やった方は気にも留めていないだろうが、消される方からすれば溜まったものではない。


「勝手に登録されたときはキレそうだったが、いい名前だよな?ザケンナ」


落とされたときにとっさに掴んだ光球。

両手で逃げないように光球を羽交い締めにしながら仰向けになる。


『ザケンナ』


「ははっ、批難されてんのか、名前呼ばれてんのか、わからねーや。都合のいい方で受け取っておくわ」


『死ね』


「はいはい、死にますよ~。
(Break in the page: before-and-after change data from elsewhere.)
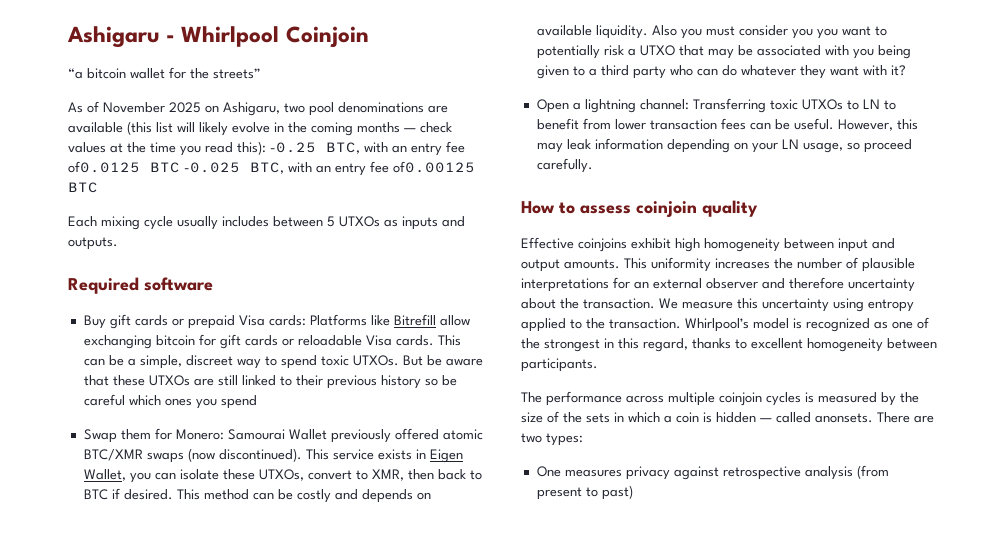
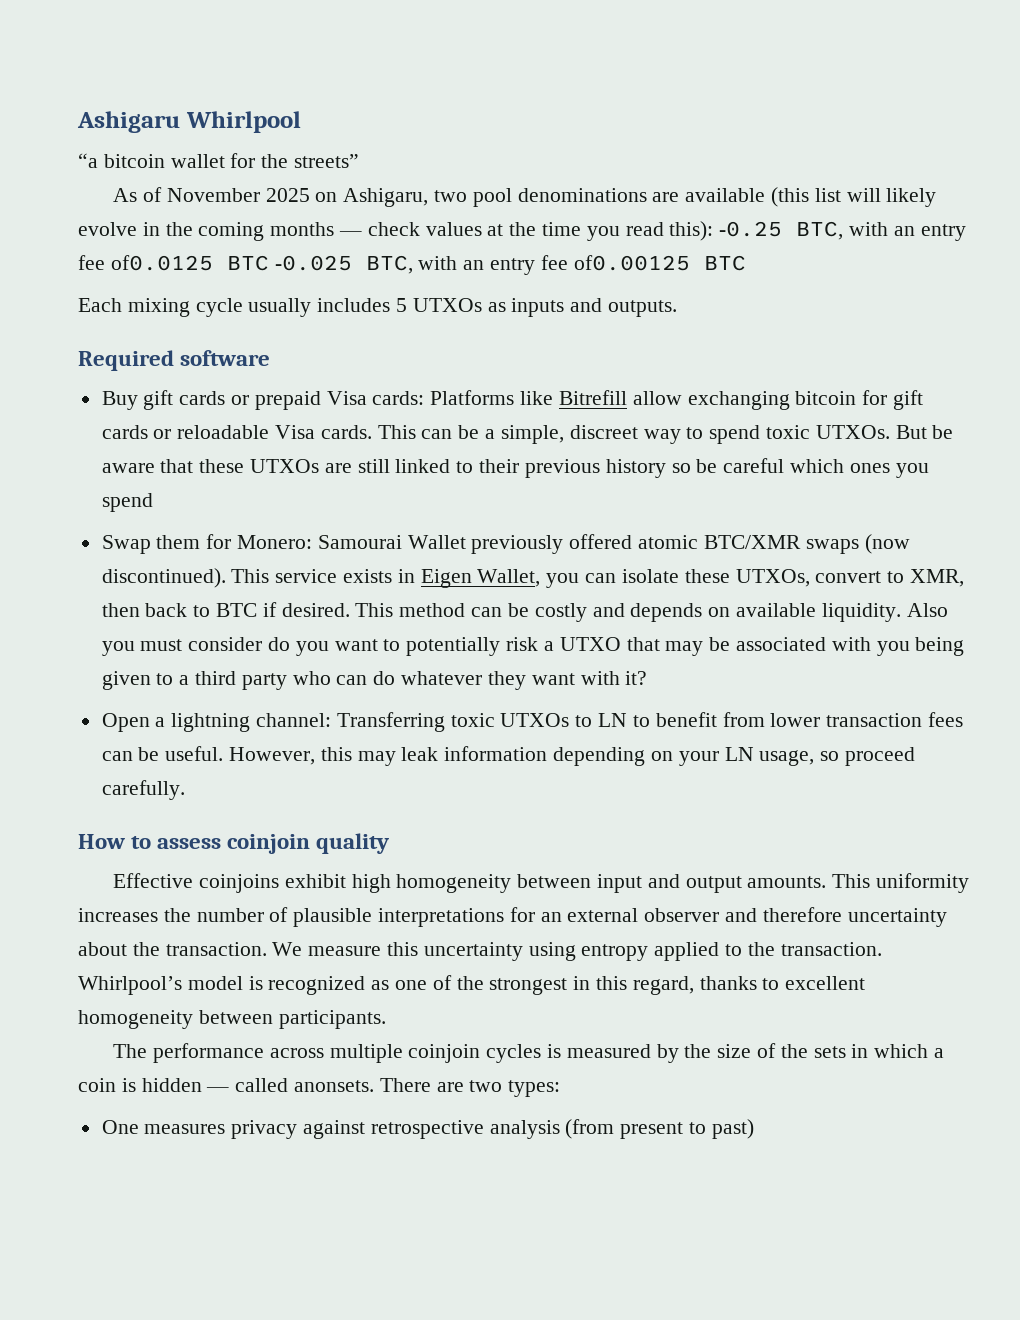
- Ashigaru - Whirlpool Coinjoin
+ Ashigaru Whirlpool
- Each mixing cycle usually includes between 5 UTXOs as inputs and outputs.
+ Each mixing cycle usually includes 5 UTXOs as inputs and outputs.
- Also you must consider you you want to potentially risk a UTXO that may be associated with you being given to a third party who can do whatever they want with it?
+ Also you must consider do you want to potentially risk a UTXO that may be associated with you being given to a third party who can do whatever they want with it?

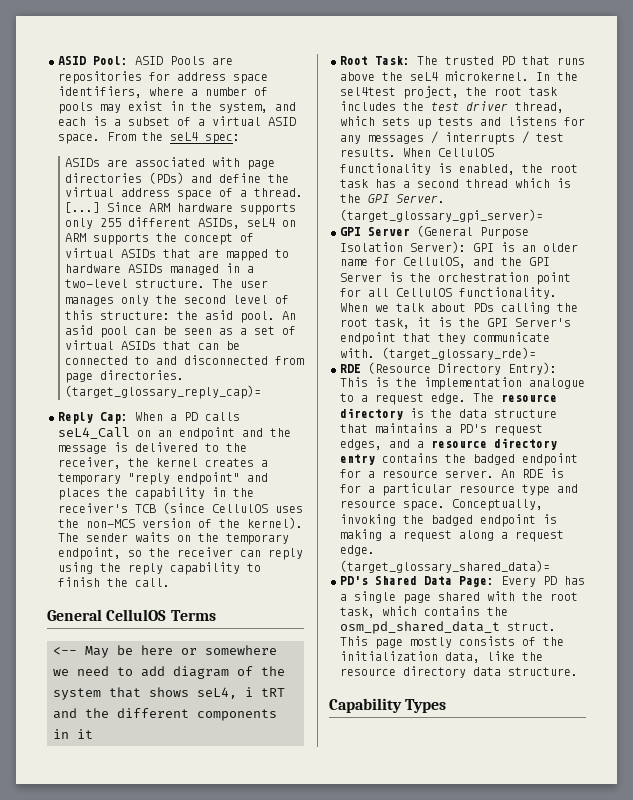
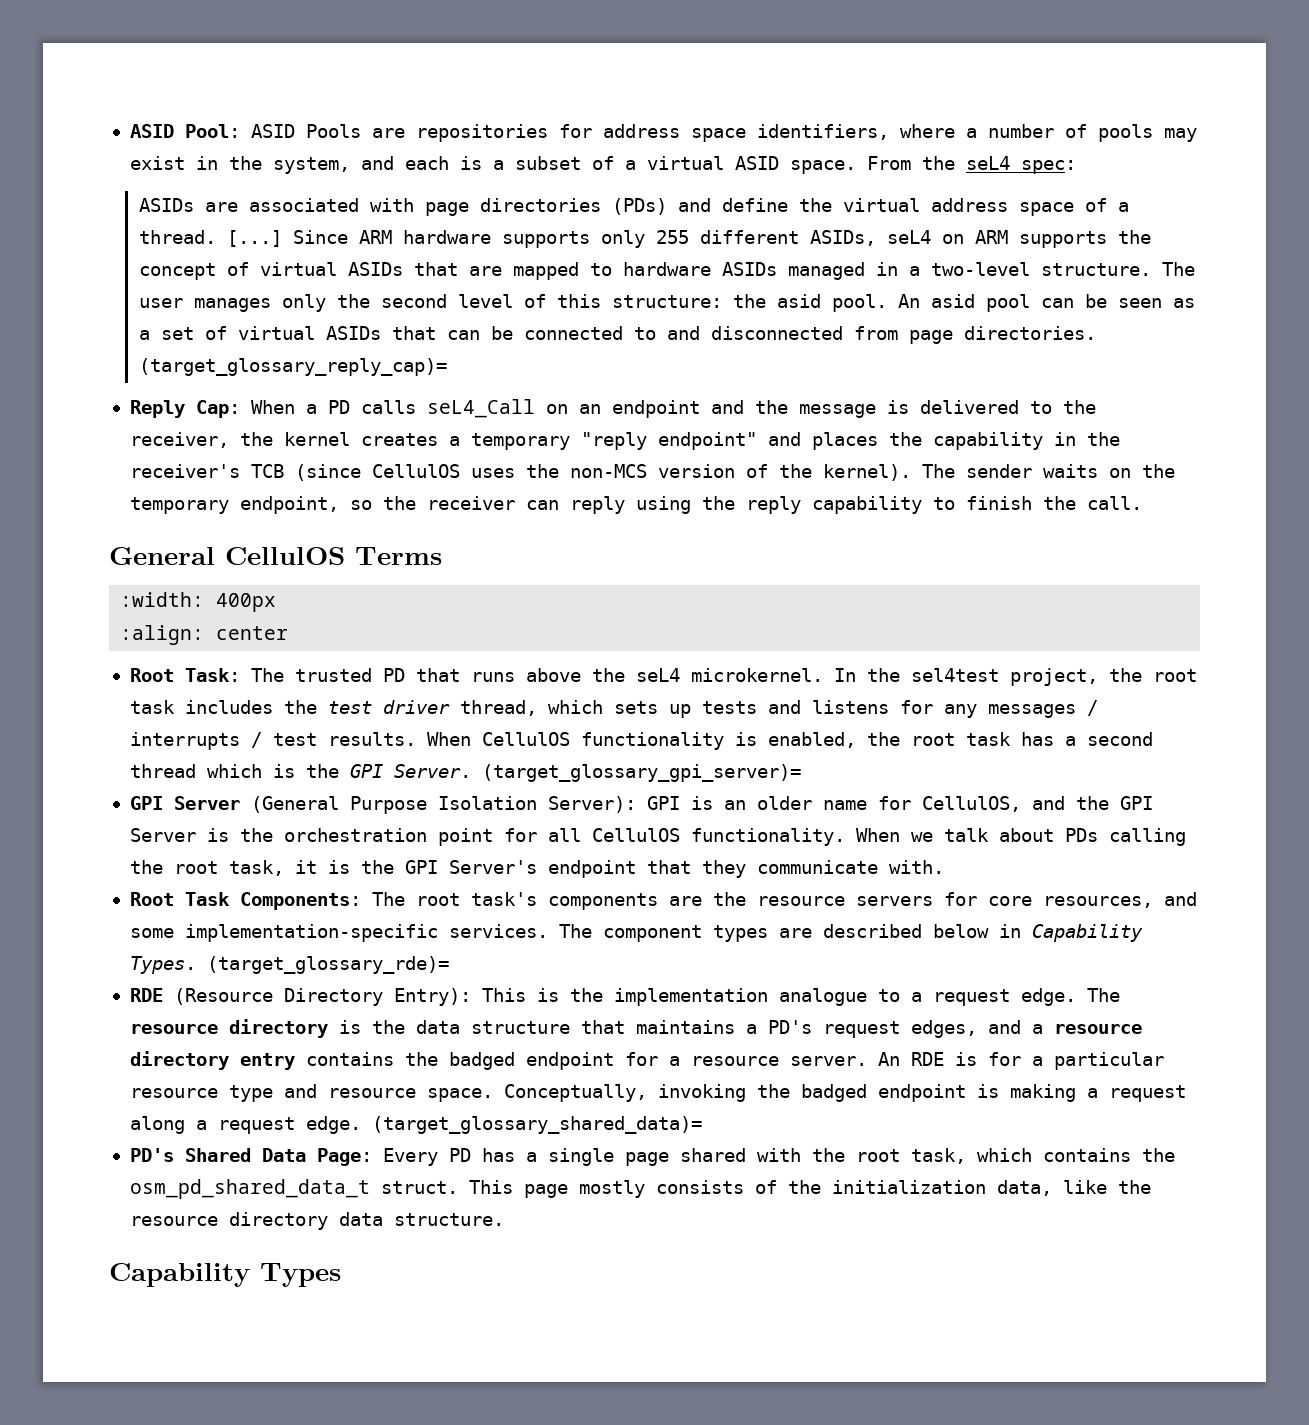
- <-- May be here or somewhere we need to add diagram of the system that shows seL4, i tRT and the different components in it
+ :width: 400px
+ :align: center
- When we talk about PDs calling the root task, it is the GPI Server's endpoint that they communicate with. (target_glossary_rde)=
+ When we talk about PDs calling the root task, it is the GPI Server's endpoint that they communicate with.
+ Root Task Components: The root task's components are the resource servers for core resources, and some implementation-specific services. The component types are described below in Capability Types. (target_glossary_rde)=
この状況、見ればわかるだろ?地面に叩きつけられりゃ無事じゃ済まないだろうさ」


高度数万メートルからの生身ダイブ。

可能な限り表面積を広げ、減速したいところだが手を広げたらこの光球は逃げ出すだろう。

こいつは浮遊していた。

ということは飛べるんじゃないだろうか?

他に方法を思い浮かばないのでコイツを手放すわけにはいかない。


「ただ一人で死ぬってのも寂しいだろ?一緒に死んでくれ」


心中宣言。


「お前が死んでも復活するなら問題ないだろうし・・・」


返答は待たない。

光球に余計な思考をする時間を与えると、こちらにとって状況が悪化する可能性がある。

ならば、先手を取ってその時間を奪う。

腹に抱えていた光球を力の限り締め付けながら背筋を伸ばす。

そして、その状態から180度身体を捻る。


「死ぬなら一緒だぜ」


頭からのダイブ。

横向きで空気抵抗を増やしていた身体を縦にし、空気抵抗を減らす。

地表に向けて加速した。


『¢£%#&□△◆■!?』


光球から声にならない声が上がる。

こいつも現状を色々考えていたのかもしれないが、目論見通りにならず、急な状況変化に驚いたのだろう。

俺を振りほどこう暴れるが逃がさない。

地平線が丸みを失いはじめ、世界が大きくなる。

雲が迫る。

薄い雲を突き抜けると、ついに地面が見える。

眼前に鬱蒼と繫る森とその間に伸びる道が見えた。

突如、目の前が真っ白になった。

ホワイトアウトというわけではない。

腕に抱えた光球が強烈な光を発し、俺の視界を奪った。

クソが。

俺がひるんだ瞬間に腕の中から抜けようとするが、そうはいかない。

ガクンと衝撃を受けると落下するスピードが落ちる。


「やっぱり飛べんじゃねえか」


光球から返答はない。

落下速度は徐々に落ちてる気がするが視界がまだ回復しきっていない。

チカチカとする視界の中、森の木が目の高さを越えてゆく。

地面まで残り10mくらいだろうか。

そこへガラガラとした音が迫る。

追いかけるように喧噪。

そして、光球の輝きが消えた。

「あ」っと声を上げようしたその瞬間、緩やかになっていたはずの落下速度が戻る。


「嘘だろ!!、おい!?」


自由落下の再開。

間が悪く、そこへ迫ってきたのは馬車。


上空からの襲撃者は勢いよく馬車の御者を撥ねた。